佐賀県議会が政活費から「海外日当」 使途不問、九州7県議会で唯一

佐賀県議会が政務活動費(政活費)を使って議員が海外視察する際、交通費や宿泊費とは別に定額の「海外日当」を認めていることが分かった。訪問する国や地域によって5100円から8300円で、2015年度は議員定数38の4割を超える17人が計50万2900円を受けた。九州の他の県議会にはなく、識者は「使途が不透明な日当を認める必要はない」と批判している。

佐賀県議会は月に議員1人当たり30万円の政活費を会派に支給する。議会事務局によると、海外日当は内規で、県の旅費規程を準用し、知事と同額を充てることができると定めている。

本紙が情報公開請求で入手した海外日当支払調書などによると、15年度は調査研究目的で、17人がフランス、フィリピン、台湾を視察。航空機運賃やホテル代、現地の通訳費などとは別に政活費から日当を受けた。

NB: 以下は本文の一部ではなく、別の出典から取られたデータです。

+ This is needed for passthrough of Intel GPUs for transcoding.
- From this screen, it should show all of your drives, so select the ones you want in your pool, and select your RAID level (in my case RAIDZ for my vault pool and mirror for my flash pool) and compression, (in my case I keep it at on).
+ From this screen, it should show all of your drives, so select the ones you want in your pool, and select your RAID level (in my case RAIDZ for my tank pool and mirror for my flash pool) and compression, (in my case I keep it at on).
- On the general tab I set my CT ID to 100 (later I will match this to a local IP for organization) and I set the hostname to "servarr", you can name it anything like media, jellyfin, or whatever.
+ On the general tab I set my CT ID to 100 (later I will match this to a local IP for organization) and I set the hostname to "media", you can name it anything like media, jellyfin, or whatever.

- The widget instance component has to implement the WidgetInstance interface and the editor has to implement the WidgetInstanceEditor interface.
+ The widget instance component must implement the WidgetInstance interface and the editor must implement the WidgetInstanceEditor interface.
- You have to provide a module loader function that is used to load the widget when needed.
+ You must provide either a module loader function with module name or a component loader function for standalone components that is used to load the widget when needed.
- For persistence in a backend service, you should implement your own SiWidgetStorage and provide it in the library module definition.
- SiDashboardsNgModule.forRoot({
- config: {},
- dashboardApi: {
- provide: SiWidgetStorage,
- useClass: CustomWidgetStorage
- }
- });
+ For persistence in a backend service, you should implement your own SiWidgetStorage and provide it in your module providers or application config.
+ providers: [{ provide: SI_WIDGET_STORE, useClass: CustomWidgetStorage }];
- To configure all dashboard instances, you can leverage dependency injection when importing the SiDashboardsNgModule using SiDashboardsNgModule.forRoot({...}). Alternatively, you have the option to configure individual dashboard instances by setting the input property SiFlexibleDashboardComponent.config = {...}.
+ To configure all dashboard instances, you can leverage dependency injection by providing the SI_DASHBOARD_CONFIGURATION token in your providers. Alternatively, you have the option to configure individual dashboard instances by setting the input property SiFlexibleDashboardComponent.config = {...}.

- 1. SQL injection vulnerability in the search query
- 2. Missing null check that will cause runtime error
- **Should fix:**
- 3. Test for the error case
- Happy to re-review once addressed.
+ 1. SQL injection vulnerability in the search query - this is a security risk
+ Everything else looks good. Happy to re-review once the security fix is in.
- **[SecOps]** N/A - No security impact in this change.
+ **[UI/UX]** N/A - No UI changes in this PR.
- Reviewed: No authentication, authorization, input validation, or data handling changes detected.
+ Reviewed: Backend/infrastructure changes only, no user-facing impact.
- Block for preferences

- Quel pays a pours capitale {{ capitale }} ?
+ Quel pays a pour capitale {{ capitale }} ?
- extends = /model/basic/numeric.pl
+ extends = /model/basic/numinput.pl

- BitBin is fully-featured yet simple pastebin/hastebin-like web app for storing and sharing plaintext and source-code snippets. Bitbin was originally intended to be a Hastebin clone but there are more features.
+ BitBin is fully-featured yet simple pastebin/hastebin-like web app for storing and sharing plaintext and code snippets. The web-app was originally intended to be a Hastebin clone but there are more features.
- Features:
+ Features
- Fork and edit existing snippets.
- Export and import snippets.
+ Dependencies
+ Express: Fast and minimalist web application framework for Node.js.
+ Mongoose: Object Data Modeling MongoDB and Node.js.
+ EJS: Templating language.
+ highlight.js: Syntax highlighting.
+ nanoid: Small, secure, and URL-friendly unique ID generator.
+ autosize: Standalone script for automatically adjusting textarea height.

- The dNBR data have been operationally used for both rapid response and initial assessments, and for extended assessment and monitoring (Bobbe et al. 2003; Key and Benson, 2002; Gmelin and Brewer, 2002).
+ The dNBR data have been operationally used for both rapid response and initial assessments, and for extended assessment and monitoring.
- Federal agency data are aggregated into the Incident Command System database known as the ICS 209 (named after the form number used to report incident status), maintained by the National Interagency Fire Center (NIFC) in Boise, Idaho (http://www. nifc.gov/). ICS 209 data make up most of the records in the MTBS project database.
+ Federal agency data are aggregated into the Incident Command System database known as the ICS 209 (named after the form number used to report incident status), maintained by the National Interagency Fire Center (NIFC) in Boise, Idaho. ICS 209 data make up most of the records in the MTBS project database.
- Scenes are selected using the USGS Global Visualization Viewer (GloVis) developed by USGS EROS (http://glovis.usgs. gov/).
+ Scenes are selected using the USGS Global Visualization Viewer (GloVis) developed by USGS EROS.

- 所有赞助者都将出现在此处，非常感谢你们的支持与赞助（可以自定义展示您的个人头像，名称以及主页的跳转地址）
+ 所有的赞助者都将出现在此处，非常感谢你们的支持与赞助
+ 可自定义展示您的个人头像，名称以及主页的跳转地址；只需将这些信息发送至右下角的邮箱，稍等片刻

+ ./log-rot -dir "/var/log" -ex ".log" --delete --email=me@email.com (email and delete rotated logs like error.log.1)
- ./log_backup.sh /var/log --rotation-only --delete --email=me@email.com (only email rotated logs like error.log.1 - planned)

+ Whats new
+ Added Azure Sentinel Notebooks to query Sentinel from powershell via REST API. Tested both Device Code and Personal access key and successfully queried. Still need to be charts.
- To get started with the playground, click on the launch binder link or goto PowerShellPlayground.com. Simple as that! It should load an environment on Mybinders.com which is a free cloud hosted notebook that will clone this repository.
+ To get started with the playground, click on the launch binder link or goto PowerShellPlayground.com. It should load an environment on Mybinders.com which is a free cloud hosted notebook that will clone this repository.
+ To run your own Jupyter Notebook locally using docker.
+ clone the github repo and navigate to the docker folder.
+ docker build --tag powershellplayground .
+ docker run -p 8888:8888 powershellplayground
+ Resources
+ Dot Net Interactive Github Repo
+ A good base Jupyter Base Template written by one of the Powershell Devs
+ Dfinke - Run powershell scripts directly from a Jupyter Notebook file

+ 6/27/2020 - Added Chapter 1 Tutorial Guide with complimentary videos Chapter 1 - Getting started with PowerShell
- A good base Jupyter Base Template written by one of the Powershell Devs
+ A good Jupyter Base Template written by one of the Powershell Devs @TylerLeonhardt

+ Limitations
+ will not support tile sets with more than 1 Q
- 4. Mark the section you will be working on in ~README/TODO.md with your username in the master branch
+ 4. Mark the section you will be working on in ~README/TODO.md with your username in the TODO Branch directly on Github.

有田焼の展示販売や日本家具展示会などを視察するためにフランスを7日間訪問した議員は、政活費から約65万9千円を充て、このうち5万8100円が日当だった。日当は使途が制限されない。

九州の他の県議会は「視察は実費弁償が原則」(長崎)として海外日当を認めていない。佐賀県議の一人は「全国の状況を詳しく調べているわけではないが、日当を廃止する流れがあるように聞いている。見直しは議論になっていない。他県の状況を踏まえて対応を検討したい」と話した。

佐賀県議には毎月76万円の報酬が支給されており、日当を上乗せするのは県民から疑問視されそうだ。日本大の岩井奉信教授(政治学)は「海外日当は税金の使われ方が分からず、県民に説明できないのではないか。議員活動に日当を出す必然性はない」と指摘している。